Two other incidents play a role as well. In December, the administrative council of University of Paris 6 adopted a motion demanding an end to agreements of scientific cooperation between the EU and Israel; this resolution was however subsequently rejected by the president of the university. Finally, Joshua Fishman submitted a complaint to the LSA Committee on Social and Political Concerns that the journals he edits were being boycotted.

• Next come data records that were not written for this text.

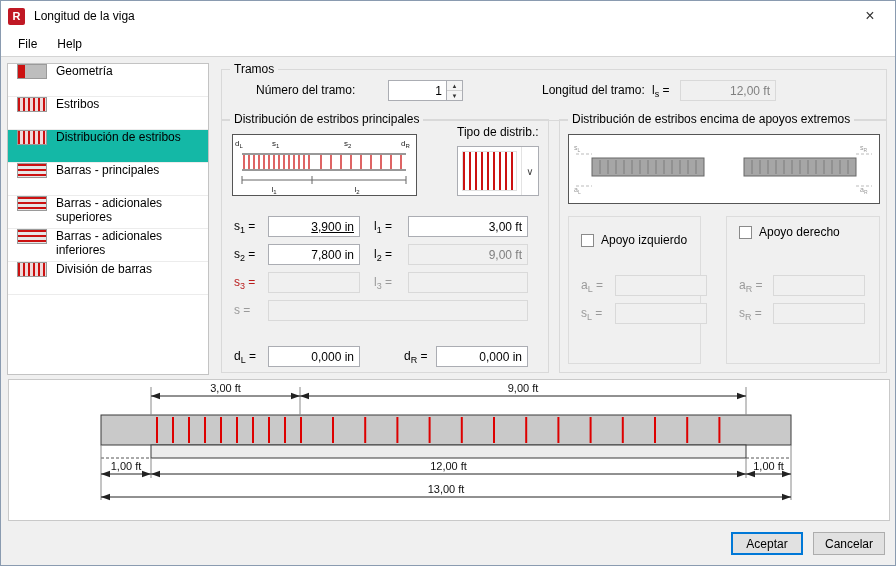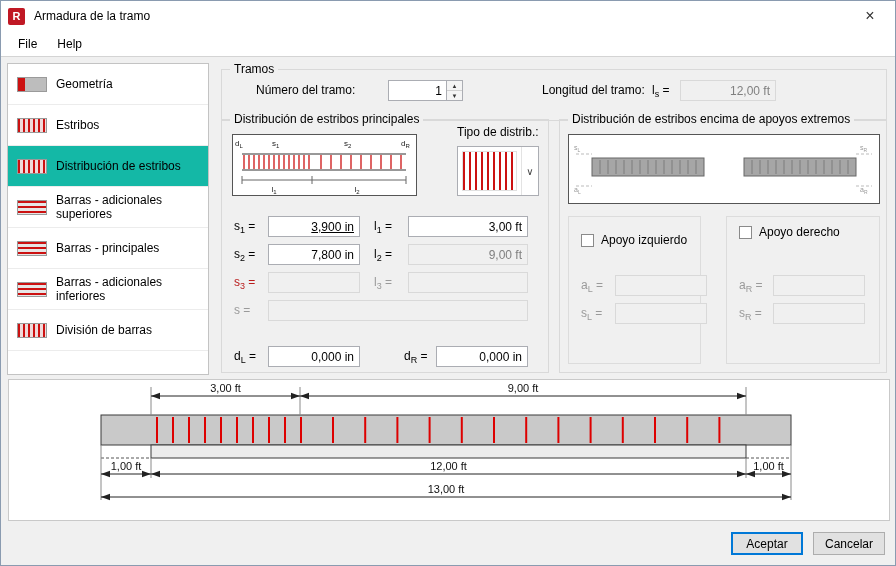--- a/index.html
+++ b/index.html
@@ -7,21 +7,21 @@
   body{font-family:"Liberation Sans",sans-serif;font-size:12px;color:#000}
   .window{position:relative;width:896px;height:566px;background:#f0f0f0;border:1px solid #8a9bb0;overflow:hidden}
   .titlebar{height:30px;background:#fff;display:flex;align-items:center;padding:0 7px}
   .app-icon{width:17px;height:17px;background:#c01824;color:#fff;font-weight:bold;font-size:11px;display:flex;align-items:center;justify-content:center;border-radius:2px}
   .title{margin-left:9px;font-size:12px}
   .close{margin-left:auto;width:36px;height:30px;display:flex;align-items:center;justify-content:center;font-size:16px;color:#333}
   .menubar{height:26px;background:#fff;display:flex;align-items:center;padding-left:7px;border-bottom:1px solid #d4d4d4}
   .menu-item{padding:4px 10px}
   .content{position:absolute;top:56px;left:0;right:0;height:318px}
   .sidebar{position:absolute;left:6px;top:6px;width:202px;height:312px;background:#fff;border:1px solid #c3c3c3}
-  .side-item{height:41px;display:flex;align-items:center;padding:0 9px;border-bottom:1px solid #ececec}
+  .side-item{height:33px;display:flex;padding:0 9px;border-bottom:1px solid #ececec}
   .side-item.selected{background:#14b8a6}
   .side-icon{width:30px;height:15px;border:1px solid #9a9a9a;flex:none;margin-right:9px}
   .icon-v{background:repeating-linear-gradient(90deg,#cc1111 0 2px,#efdada 2px 5px)}
   .icon-h{background:repeating-linear-gradient(180deg,#cc1111 0 2px,#e6e6e6 2px 5px)}
   .icon-geom{background:linear-gradient(90deg,#cc1111 0 7px,#bdbdbd 7px)}
   .main{position:absolute;left:220px;top:6px;right:6px;height:312px}
   .group{position:absolute;border:1px solid #d9d9d9}
   .legend{position:absolute;top:-8px;left:8px;background:#f0f0f0;padding:0 4px;line-height:15px;white-space:nowrap}
   #group-tramos{left:0;top:6px;right:2px;height:52px}
   #group-principales{left:0;top:56px;width:328px;height:254px}
@@ -51,21 +51,21 @@
   .ds{font-size:6px}
   .gt{font-size:7px;fill:#9a9a9a}
 </style>
 </head>
 <body>
 
 <div class="window">
 
   <div class="titlebar">
     <span class="app-icon">R</span>
-    <span class="title">Armadura de la tramo</span>
+    <span class="title">Longitud de la viga</span>
     <span class="close">×</span>
   </div>
 
   <div class="menubar">
     <span class="menu-item">File</span>
     <span class="menu-item">Help</span>
   </div>
 
   <div class="content">
 
@@ -77,25 +77,25 @@
       <div class="side-item">
         <span class="side-icon icon-v"></span>
         <span>Estribos</span>
       </div>
       <div class="side-item selected">
         <span class="side-icon icon-v"></span>
         <span>Distribución de estribos</span>
       </div>
       <div class="side-item">
         <span class="side-icon icon-h"></span>
+        <span>Barras - principales</span>
+      </div>
+      <div class="side-item">
+        <span class="side-icon icon-h"></span>
         <span>Barras - adicionales superiores</span>
-      </div>
-      <div class="side-item">
-        <span class="side-icon icon-h"></span>
-        <span>Barras - principales</span>
       </div>
       <div class="side-item">
         <span class="side-icon icon-h"></span>
         <span>Barras - adicionales inferiores</span>
       </div>
       <div class="side-item">
         <span class="side-icon icon-v"></span>
         <span>División de barras</span>
       </div>
     </div>

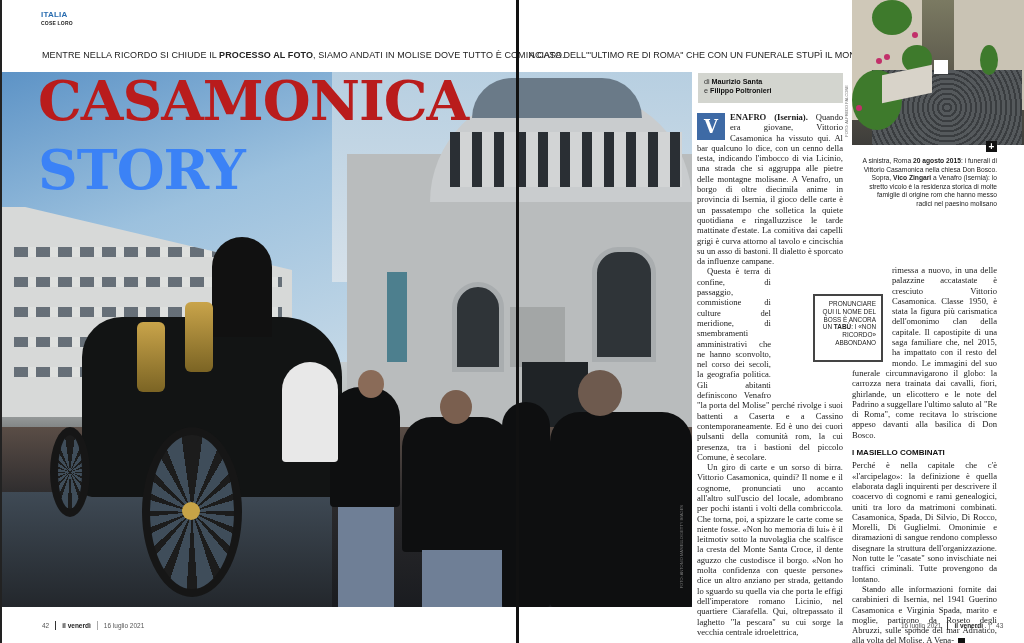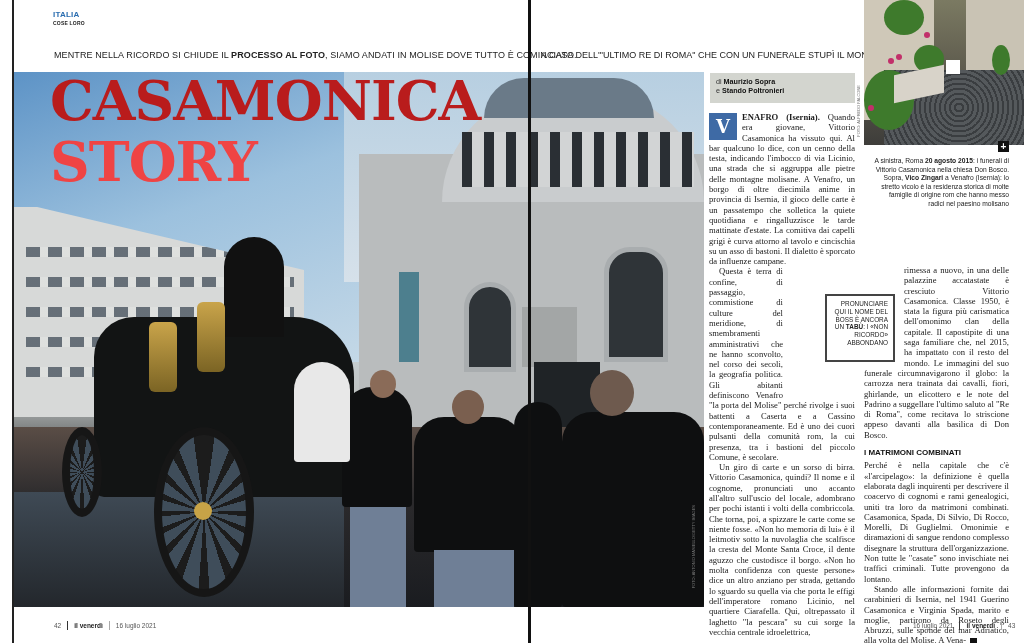--- a/index.html
+++ b/index.html
@@ -1,19 +1,19 @@
 <!DOCTYPE html>
 <html><head>
 <meta charset="utf-8">
 <style>
   * { box-sizing: border-box; margin: 0; padding: 0; }
   html, body { width: 1024px; height: 643px; overflow: hidden; background: #ffffff; }
   body { position: relative; font-family: "Liberation Sans", sans-serif; color: #1a1a1a; }
 
-  .spread { position: absolute; left: 12px; top: 0; width: 1000px; height: 643px; background: #fff; }
+  .spread { position: absolute; left: 0; top: 0; width: 1000px; height: 643px; background: #fff; }
   .edge-left { position: absolute; left: 0; top: 0; width: 2px; height: 643px; background: #222; }
   .gutter { position: absolute; left: 516px; top: 0; width: 3px; height: 643px; background: #111; z-index: 5; }
 
   .section { position: absolute; left: 41px; top: 10px; }
   .section .kicker { font-size: 8px; font-weight: bold; color: #2a6db0; letter-spacing: 0.2px; }
   .section .sub { font-size: 5px; font-weight: bold; color: #222; margin-top: 1px; letter-spacing: 0.2px; }
 
   .deck-left { position: absolute; left: 42px; top: 50px; font-size: 9px; color: #222; letter-spacing: 0.1px; white-space: nowrap; }
   .deck-left b { font-weight: 900; }
   .deck-right { position: absolute; left: 529px; top: 50px; font-size: 9px; color: #222; white-space: nowrap; }
@@ -47,21 +47,21 @@
   .wheel { position: absolute; border-radius: 50%; border: 8px solid #161616; background: repeating-conic-gradient(#1c1c1c 0 8deg, #3f4d5a 8deg 22deg); }
   .hub { position: absolute; width: 18px; height: 18px; border-radius: 50%; background: #c7a347; }
 
   .person { position: absolute; background: #0e0f10; border-radius: 30px 30px 4px 4px; }
   .jeans { position: absolute; background: #6f7f96; }
   .head { position: absolute; border-radius: 50%; background: #8a6b58; }
 
   
   .title { position: absolute; left: 38px; top: 76px; z-index: 3; font-family: "DejaVu Serif", serif; font-weight: bold; line-height: 0.9; }
   .title .l1 { font-size: 55px; color: #b91c1c; letter-spacing: -1px; display: block; }
-  .title .l2 { font-size: 55px; color: #ef4444; letter-spacing: -1px; display: block; margin-top: 11px; }
+  .title .l2 { font-size: 55px; color: #3b82f6; letter-spacing: -1px; display: block; margin-top: 19px; }
 
   .credit-vert { position: absolute; left: 679px; top: 505px; font-size: 4px; color: #777; writing-mode: vertical-rl; transform: rotate(180deg); z-index: 4; }
   .credit-vert2 { position: absolute; left: 844px; top: 85px; font-size: 4px; color: #777; writing-mode: vertical-rl; transform: rotate(180deg); }
 
   
   .byline { position: absolute; left: 698px; top: 73px; width: 145px; height: 30px; background: #d3d5cf; padding: 4px 6px; font-size: 7.2px; line-height: 9px; }
   .byline .pre { font-weight: normal; color: #333; }
   .byline b { font-weight: 900; color: #111; }
 
   
@@ -158,35 +158,35 @@
   </div>
 
   <div class="title">
     <span class="l1">CASAMONICA</span>
     <span class="l2">STORY</span>
   </div>
 
   <div class="credit-vert">FOTO: ANTONIO MASIELLO/GETTY IMAGES</div>
 
   <div class="byline">
-    <div><span class="pre">di</span> <b>Maurizio Sopra</b></div>
-    <div><span class="pre">e</span> <b>Stando Poltronieri</b></div>
+    <div><span class="pre">di</span> <b>Maurizio Santa</b></div>
+    <div><span class="pre">e</span> <b>Filippo Poltronieri</b></div>
   </div>
 
   <div class="col col1">
     <p class="noindent"><span class="dropcap">V</span><b>ENAFRO (Isernia).</b><span> Quando era giovane, Vittorio Casamonica ha vissuto qui. Al bar qualcuno lo dice, con un cenno della testa, indicando l'imbocco di via Licinio, una strada che si aggruppa alle pietre delle montagne molisane. A Venafro, un borgo di oltre diecimila anime in provincia di Isernia, il gioco delle carte è un passatempo che solletica la quiete quotidiana e ringalluzzisce le tarde mattinate d'estate. La comitiva dai capelli grigi è curva attorno al tavolo e cincischia su un asso di bastoni. Il dialetto è sporcato da influenze campane.</span></p>
     <p style="padding-right:0"><span style="float:right;width:72px;height:128px;"></span><span>Questa è terra di confine, di passaggio, commistione di culture del meridione, di smembramenti amministrativi che ne hanno sconvolto, nel corso dei secoli, la geografia politica. Gli abitanti definiscono Venafro "la porta del Molise" perché rivolge i suoi battenti a Caserta e a Cassino contemporaneamente. Ed è uno dei cuori pulsanti della comunità rom, la cui presenza, tra i bastioni del piccolo Comune, è secolare.</span></p>
     <p>Un giro di carte e un sorso di birra. Vittorio Casamonica, quindi? Il nome e il cognome, pronunciati uno accanto all'altro sull'uscio del locale, adombrano per pochi istanti i volti della combriccola. Che torna, poi, a spizzare le carte come se niente fosse. «Non ho memoria di lui» è il leitmotiv sotto la nuvolaglia che scalfisce la cresta del Monte Santa Croce, il dente aguzzo che custodisce il borgo. «Non ho molta confidenza con queste persone» dice un altro anziano per strada, gettando lo sguardo su quella via che porta le effigi dell'imperatore romano Licinio, nel quartiere Ciarafella. Qui, oltrepassato il laghetto "la pescara" su cui sorge la vecchia centrale idroelettrica,</p>
   </div>
 
   <div class="pull"><span>PRONUNCIARE QUI IL NOME DEL BOSS È ANCORA UN </span><b>TABÙ</b><span>: I «NON RICORDO» ABBONDANO</span></div>
 
   <div class="col col2">
     <p class="noindent"><span style="float:left;width:40px;height:62px;margin-top:31px;"></span><span>rimessa a nuovo, in una delle palazzine accatastate è cresciuto Vittorio Casamonica. Classe 1950, è stata la figura più carismatica dell'omonimo clan della capitale. Il capostipite di una saga familiare che, nel 2015, ha impattato con il resto del mondo. Le immagini del suo funerale circumnavigarono il globo: la carrozza nera trainata dai cavalli, fiori, ghirlande, un elicottero e le note del Padrino a suggellare l'ultimo saluto al "Re di Roma", come recitava lo striscione appeso davanti alla basilica di Don Bosco.</span></p>
-    <div class="subhead">I MATRIMONI COMBINATI</div>
+    <div class="subhead">I MASIELLO COMBINATI</div>
     <p class="noindent">Perché è nella capitale che c'è «l'arcipelago»: la definizione è quella elaborata dagli inquirenti per descrivere il coacervo di cognomi e rami genealogici, uniti tra loro da matrimoni combinati. Casamonica, Spada, Di Silvio, Di Rocco, Morelli, Di Guglielmi. Omonimie e diramazioni di sangue rendono complesso disegnare la struttura dell'organizzazione. Non tutte le "casate" sono invischiate nei traffici criminali. Tutte provengono da lontano.</p>
     <p><span>Stando alle informazioni fornite dai carabinieri di Isernia, nel 1941 Guerino Casamonica e Virginia Spada, marito e moglie, partirono da Roseto degli Abruzzi, sulle sponde del mar Adriatico, alla volta del Molise. A Vena-</span><span class="end-mark"></span></p>
   </div>
 
   <div class="alley">
     <div class="wall-l"></div>
     <div class="wall-r"></div>
     <div class="cobble"></div>
     <div class="plant" style="left:0;top:70px;width:50px;height:60px"></div>
     <div class="plant" style="left:20px;top:0;width:40px;height:35px"></div>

The resolution as stated is broad enough to reject academic discrimination against Muslims of all nationalities as well as Israelis. It is distinguished from calls for divestment, in that it addresses discrimination against individuals and institutions whose fates are of little interest to the governments against which the boycotts are ultimately directed.

Resolution 2:

WHEREAS there have been calls for and instances of boycotts of individual scholars (faculty, students, and administration) and their universities, in response to the actions and policies of the governments of the countries or regions where these scholars work, or to the scholars' religion or ethnicity,
LET IT BE RESOLVED that the Linguistic Society of America opposes all discrimination and political sanctions against scholars in any aspect of professional life (such as employment, publications, promotion, conference participation, educational exchanges, and research collaboration), where such discrimination is based not on the conduct of the scholars themselves, but solely on the scholars' religion or ethnicity, or on the actions or policies of the countries or regions in which these scholars live and work, or of which they are citizens. Such boycotts violate the principle of free scientific interaction and cooperation, and they constitute arbitrary and selective applications of collective punishment.

MEMBERS WHO RECEIVE THE LSA BULLETIN ONLINE ONLY AND WHO WISH TO VOTE MUST CONTACT THE SECRETARIAT (lsa@lsadc.org) FOR AN OFFICIAL PAPER BALLOT.

Ballots must be postmarked no later than 1 July 2003.